Extracted data:
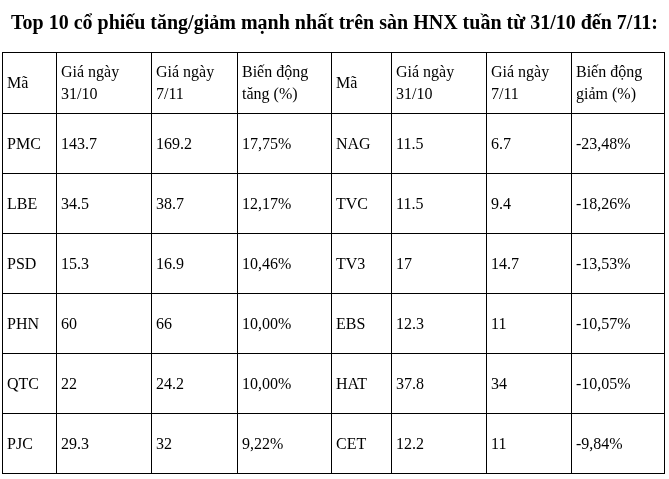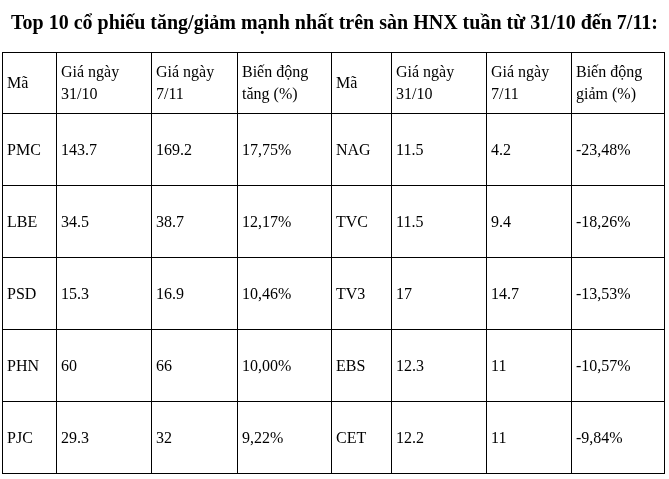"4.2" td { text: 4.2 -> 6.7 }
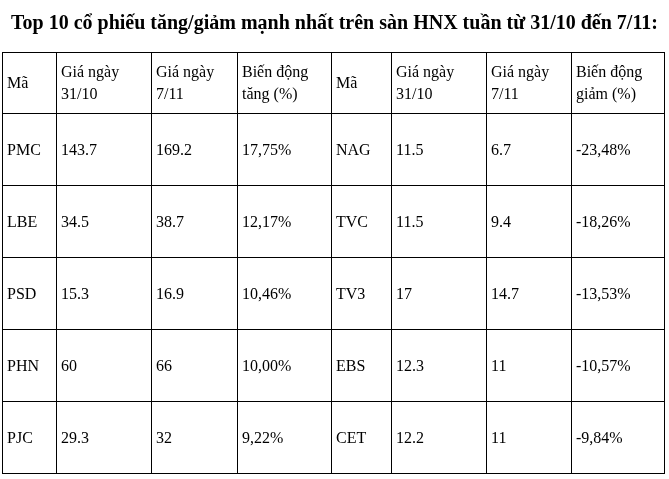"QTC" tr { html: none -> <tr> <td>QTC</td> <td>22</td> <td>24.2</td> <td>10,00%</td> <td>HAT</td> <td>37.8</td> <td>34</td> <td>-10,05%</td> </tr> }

==

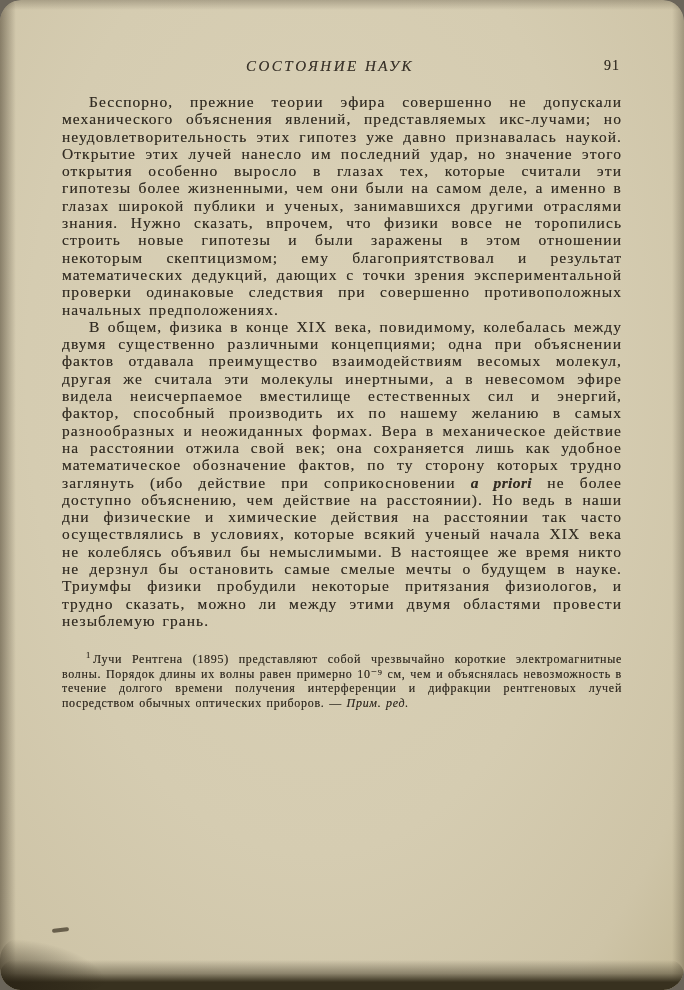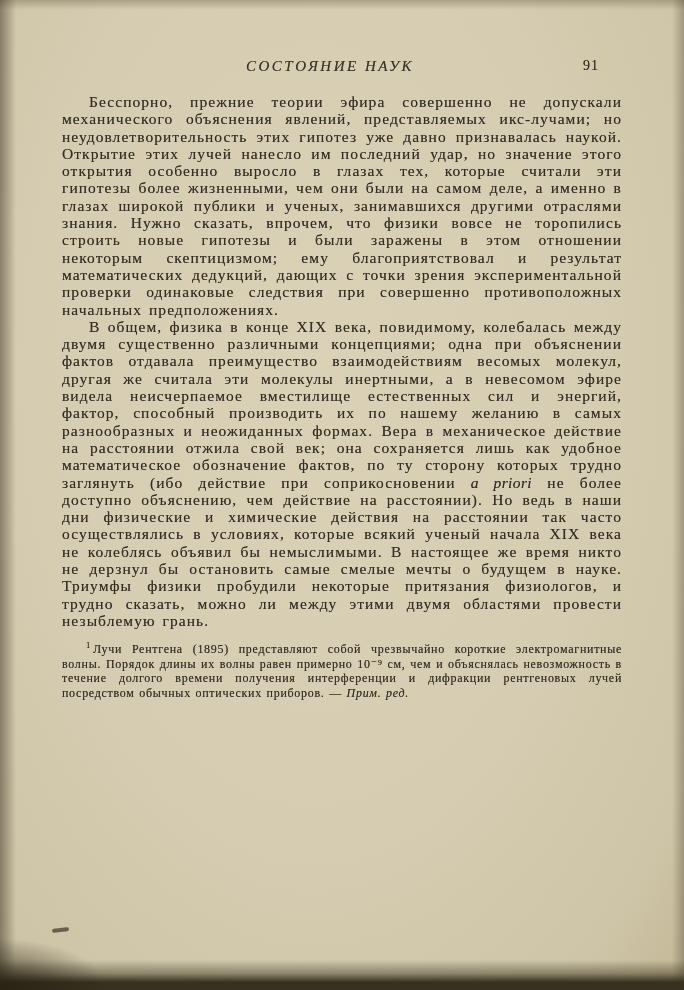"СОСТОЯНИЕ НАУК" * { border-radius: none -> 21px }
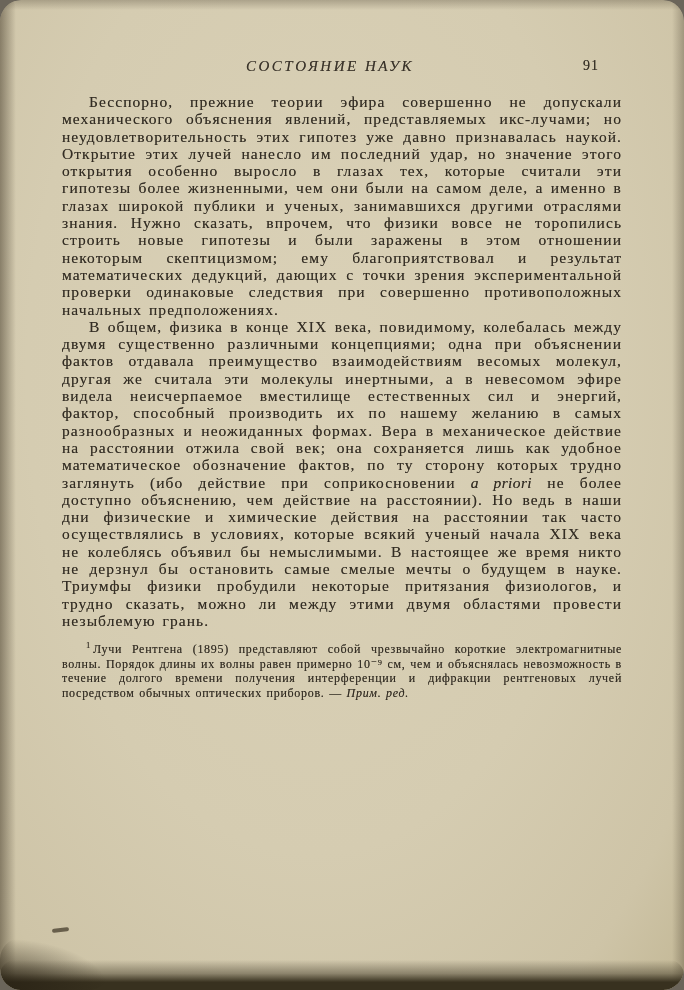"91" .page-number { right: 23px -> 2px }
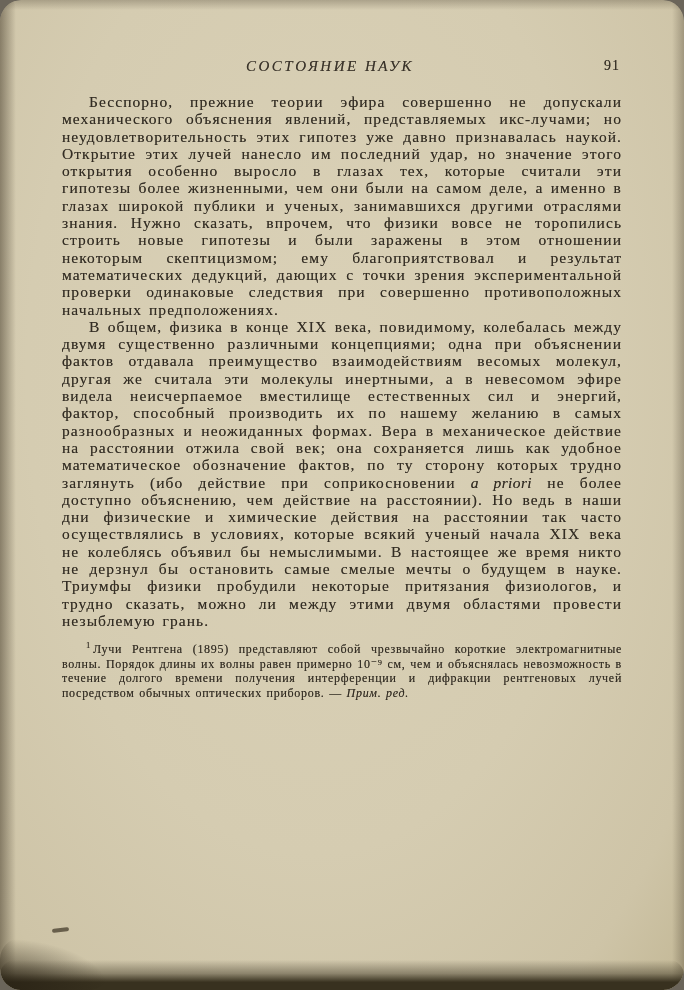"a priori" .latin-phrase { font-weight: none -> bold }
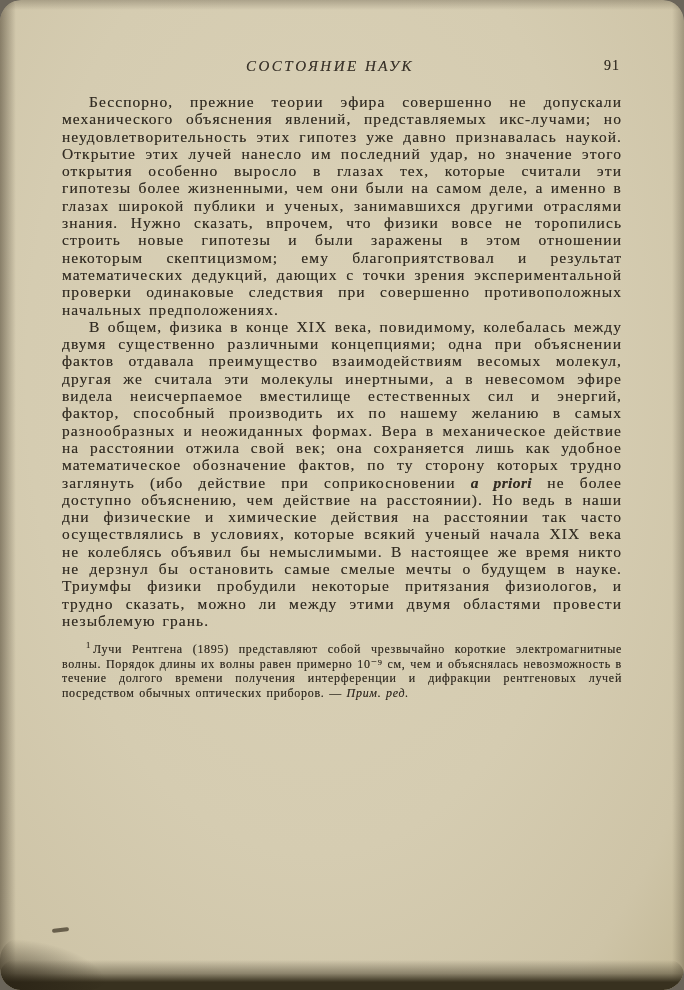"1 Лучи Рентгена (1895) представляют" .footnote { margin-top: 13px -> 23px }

Problem statement: Using the records above, repeat exactly the run of lines that starts with the line with "font-weight: none ->" and goes on through the line with "Лучи Рентгена (1895)"; omit each picture.

Answer to the problem:
"a priori" .latin-phrase { font-weight: none -> bold }
"1 Лучи Рентгена (1895) представляют" .footnote { margin-top: 13px -> 23px }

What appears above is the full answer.